- Problem requirements: Repeat the records exactly. Leave out the pictures.

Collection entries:
+ + + +

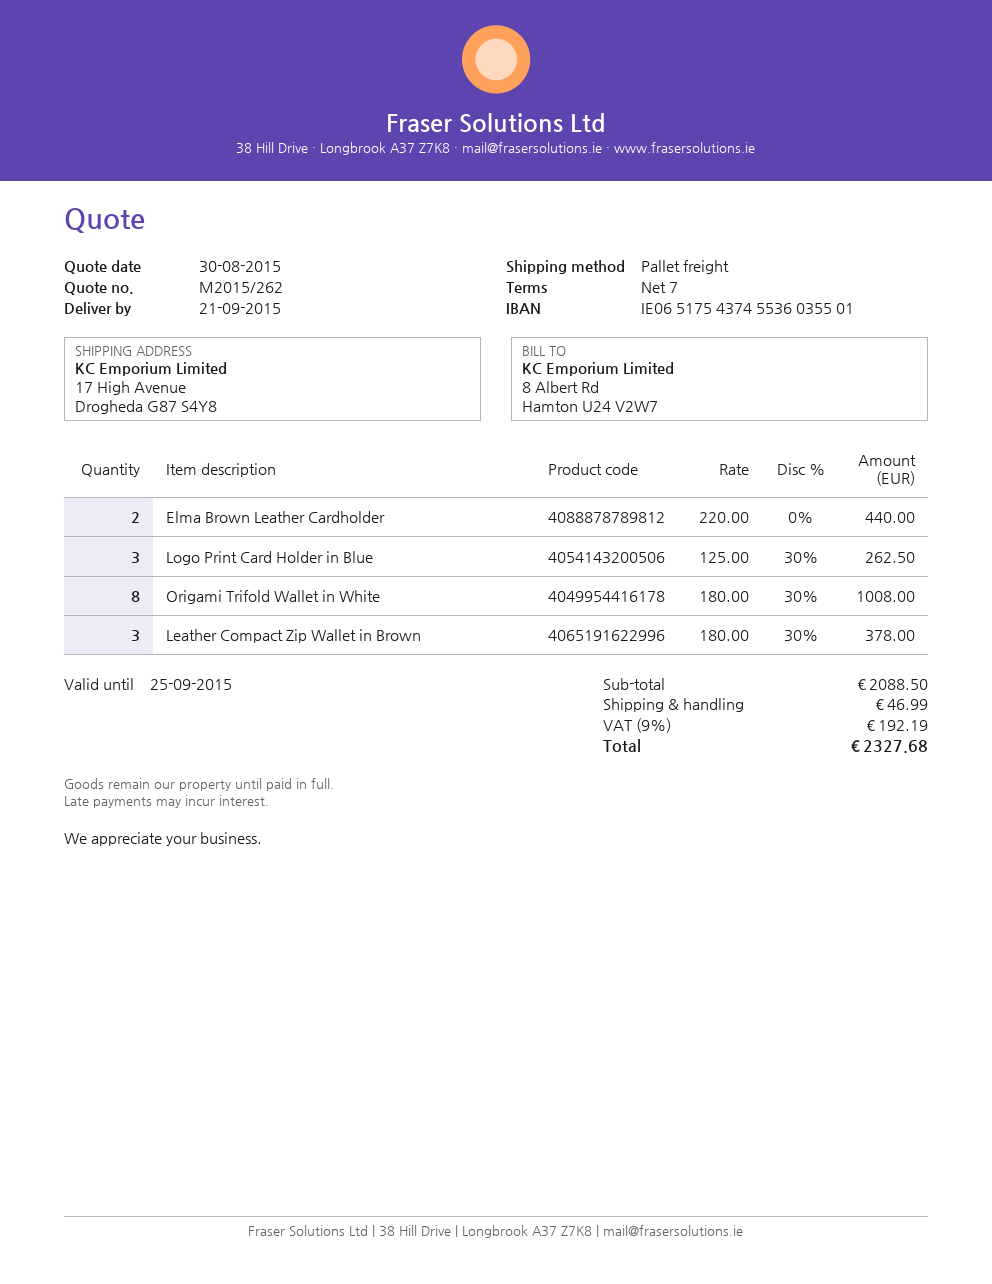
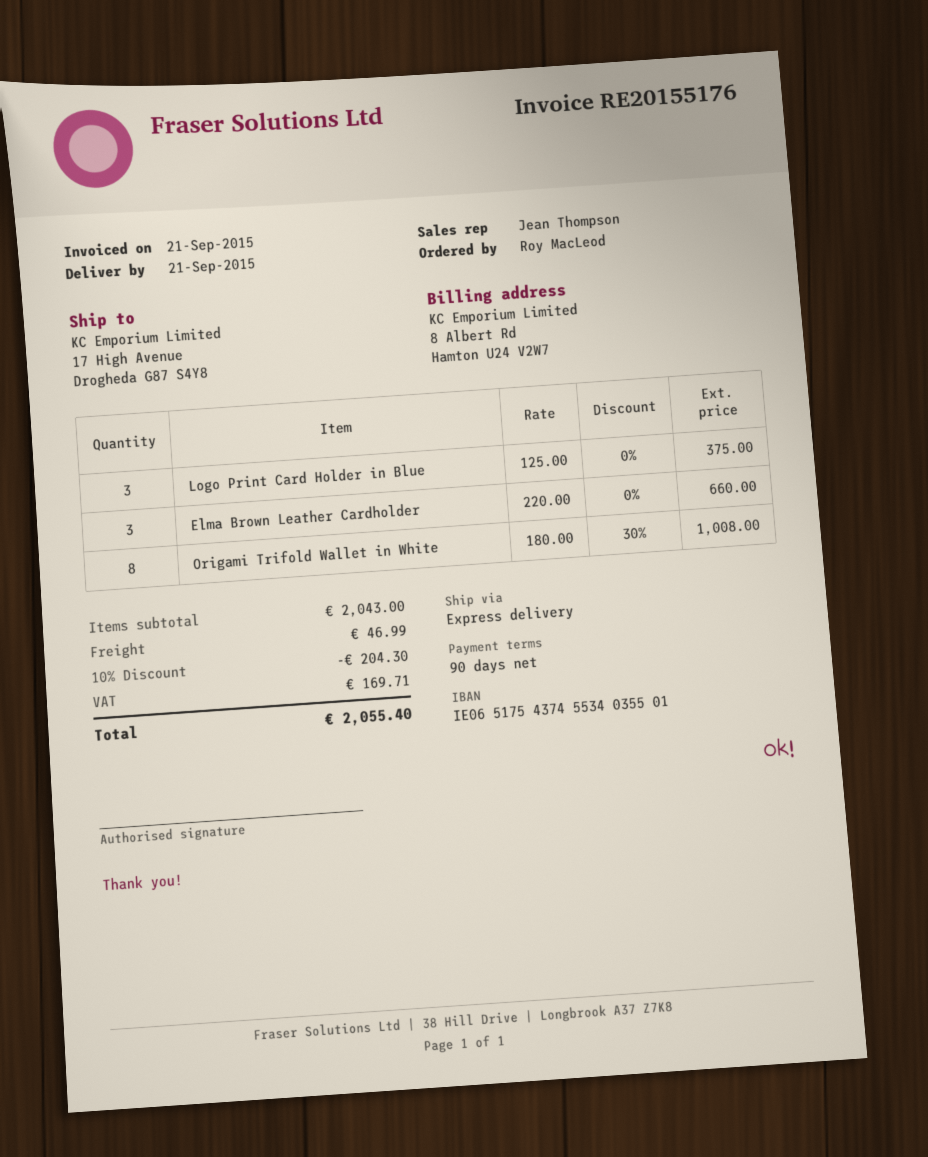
payment terms: 7 days -> 90 days
bank account: IE06517543745536035501 -> IE06517543745534035501
shipping method: pallet freight -> express
Elma Brown Leather Cardholder: 2 x 220.00 = 440.00 -> 3 x 220.00 = 660.00
Logo Print Card Holder in Blue: 3 x 125.00 - 30% = 262.50 -> 3 x 125.00 = 375.00
Leather Compact Zip Wallet in Brown: 3 x 180.00 - 30% = 378.00 -> none
subtotal: 2088.50 -> 2043.00
discount: none -> 10% = 204.30
tax: 192.19 -> 169.71
total: 2327.68 -> 2055.40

+ + + +

- Output for this task:
payment terms: 7 days -> 90 days
bank account: IE06517543745536035501 -> IE06517543745534035501
shipping method: pallet freight -> express
Elma Brown Leather Cardholder: 2 x 220.00 = 440.00 -> 3 x 220.00 = 660.00
Logo Print Card Holder in Blue: 3 x 125.00 - 30% = 262.50 -> 3 x 125.00 = 375.00
Leather Compact Zip Wallet in Brown: 3 x 180.00 - 30% = 378.00 -> none
subtotal: 2088.50 -> 2043.00
discount: none -> 10% = 204.30
tax: 192.19 -> 169.71
total: 2327.68 -> 2055.40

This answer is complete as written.